No Way to Spell Regulatory Relief
Mark Green
Posted August 24, 2011
The administration is trumpeting a newly released plan it says could save $10 billion over five years by eliminating hundreds of regulations and streamlining the federal bureaucracy. Cass Sunstein, administrator of the White House Office of Information and Regulatory Affairs:
"Today, we are announcing that agencies are releasing their final regulatory reform plans, including hundreds of initiatives that will reduce costs, simplify the system, and eliminate redundancy and inconsistency. As the plans demonstrate, a great deal has been achieved in a short time. Significant burden-reducing rules have been finalized or publicly proposed from the Department of Labor, the Environmental Protection Agency, and the Department of Transportation."
Writing in the Wall Street Journal [subscription required] a day earlier, Sunstein said the administration's goal is harmony between regulators and the regulated:
"The president has directed agencies to give careful consideration to both benefits and costs, to promote public input and listen to stakeholders, to simplify and harmonize rules, to select approaches that promote innovation, and to consider flexible approaches that reduce burdens and maintain freedom of choice."

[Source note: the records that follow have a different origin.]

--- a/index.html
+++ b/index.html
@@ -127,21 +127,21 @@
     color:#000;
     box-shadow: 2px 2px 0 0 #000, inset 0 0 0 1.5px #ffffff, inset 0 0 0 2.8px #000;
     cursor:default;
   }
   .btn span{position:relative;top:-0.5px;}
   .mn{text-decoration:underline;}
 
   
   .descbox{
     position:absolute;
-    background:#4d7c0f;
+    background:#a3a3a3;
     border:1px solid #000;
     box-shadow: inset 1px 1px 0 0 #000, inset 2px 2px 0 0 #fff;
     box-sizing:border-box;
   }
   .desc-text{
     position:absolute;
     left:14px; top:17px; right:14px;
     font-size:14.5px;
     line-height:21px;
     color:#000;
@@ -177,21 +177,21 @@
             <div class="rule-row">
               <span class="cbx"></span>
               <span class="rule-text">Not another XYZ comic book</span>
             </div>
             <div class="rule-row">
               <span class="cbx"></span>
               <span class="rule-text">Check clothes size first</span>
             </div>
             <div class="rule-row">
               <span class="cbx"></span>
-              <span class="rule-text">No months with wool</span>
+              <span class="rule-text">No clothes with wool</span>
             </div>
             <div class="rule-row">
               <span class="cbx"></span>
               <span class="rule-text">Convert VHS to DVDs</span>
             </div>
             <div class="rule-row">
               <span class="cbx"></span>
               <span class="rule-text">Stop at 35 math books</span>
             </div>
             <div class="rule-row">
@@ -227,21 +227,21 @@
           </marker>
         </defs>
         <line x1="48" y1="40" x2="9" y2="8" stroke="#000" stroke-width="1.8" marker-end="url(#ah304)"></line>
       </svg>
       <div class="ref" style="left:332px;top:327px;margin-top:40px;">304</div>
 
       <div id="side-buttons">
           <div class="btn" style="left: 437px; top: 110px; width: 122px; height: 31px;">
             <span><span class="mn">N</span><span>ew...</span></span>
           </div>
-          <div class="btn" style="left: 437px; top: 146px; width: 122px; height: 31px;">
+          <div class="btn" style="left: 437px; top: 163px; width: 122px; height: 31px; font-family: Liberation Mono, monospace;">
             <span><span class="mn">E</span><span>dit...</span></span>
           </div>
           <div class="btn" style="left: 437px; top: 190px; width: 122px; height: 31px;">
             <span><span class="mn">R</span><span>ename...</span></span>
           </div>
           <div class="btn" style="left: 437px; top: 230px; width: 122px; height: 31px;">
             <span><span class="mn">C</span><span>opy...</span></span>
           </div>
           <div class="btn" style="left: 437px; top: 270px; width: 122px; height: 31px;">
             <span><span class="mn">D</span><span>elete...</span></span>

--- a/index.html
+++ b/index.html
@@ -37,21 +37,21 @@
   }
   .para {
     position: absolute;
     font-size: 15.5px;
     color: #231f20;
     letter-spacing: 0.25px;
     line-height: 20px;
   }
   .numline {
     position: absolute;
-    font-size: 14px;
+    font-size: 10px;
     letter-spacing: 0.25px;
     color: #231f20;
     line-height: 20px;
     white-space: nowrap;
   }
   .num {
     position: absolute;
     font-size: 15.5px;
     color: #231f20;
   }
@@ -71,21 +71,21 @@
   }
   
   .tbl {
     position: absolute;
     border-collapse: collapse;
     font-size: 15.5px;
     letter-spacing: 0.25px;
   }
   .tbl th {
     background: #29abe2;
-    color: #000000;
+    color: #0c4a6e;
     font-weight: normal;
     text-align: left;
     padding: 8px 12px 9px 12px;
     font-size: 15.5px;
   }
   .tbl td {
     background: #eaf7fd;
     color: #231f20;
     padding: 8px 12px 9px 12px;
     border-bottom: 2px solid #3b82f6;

Sounds worthy enough. Unfortunately, the $10 billion the administration might save by cutting red tape, etc., would be dwarfed by the $1 trillion cost to the economy each year from a new, more stringent ozone standard EPA is pushing. This estimate says the new regulation also would kill as many as 7.3 million jobs by 2020, which would make it the mother of all regulatory burdens. Here's Howard Feldman, API's director of regulatory and scientific affairs, talking to reporters on Tuesday:
"A standard at this level would essentially be incompatible with economic activity that produces any emissions, or with what most Americans do to earn a living. No source of emissions would be exempt. ... The result (of the tighter ozone standard) would be a slow-motion process of job losses and dislocation in communities across America."
Take a second to absorb that. EPA's stricter ozone standard would be "incompatible with economic activity" that produces emissions - that is, nearly everything that uses energy, generates energy, manufacturing, transportation and more. And here's the "more," from Feldman:
"It may be impossible in many places to expand a refinery or drill for more oil and natural gas unless it can be done with no increase in emissions. This could lead to greater imports from foreign suppliers unaffected by U.S. emissions controls."
The potential impact is staggering, considering these points:
- The Energy Information Administration tells us 61 percent of our energy currently comes from oil and natural gas, and that in 2035 those fuels still will supply 55 percent of our energy.
- EPA notes it is relying on still-to-be-invented measures - "estimates assume a particular trajectory of aggressive technological change" is how the agency puts it - that localities would use to reduce emissions sufficiently to meet the new standard.
- EPA's economic impact estimate is $90 billion, but it leaves out costs that would be borne by the Los Angeles basin and San Joaquin Valley - two of the largest areas of non-compliance currently.
In short, the proposed new standard on ozone is exactly the kind of job-killing, economy restricting provision the administration supposedly is trying to avoid - especially in this economy.
It doesn't have to happen. The proposed change is happening out of cycle, meaning EPA is under no requirement under the law or from the judicial system to tighten the ozone standard right now.
A better idea: Let it go. The EPA and the administration should step away from fitting the economy with a new millstone. Regulatory relief was a good idea when the president talked about it in January. It's a good idea now. Fundamental to that goal is resisting ill-conceived, ill-timed proposals - like the one pending on ozone.
About The Author
Mark Green joined API after a career in newspaper journalism, including 16 years as national editorial writer for The Oklahoman in the paper’s Washington bureau. Previously, Mark was a reporter, copy editor and sports editor at an assortment of newspapers. He earned his journalism degree from the University of Oklahoma and master’s in journalism and public affairs from American University. He and his wife Pamela have two grown children and six grandchildren.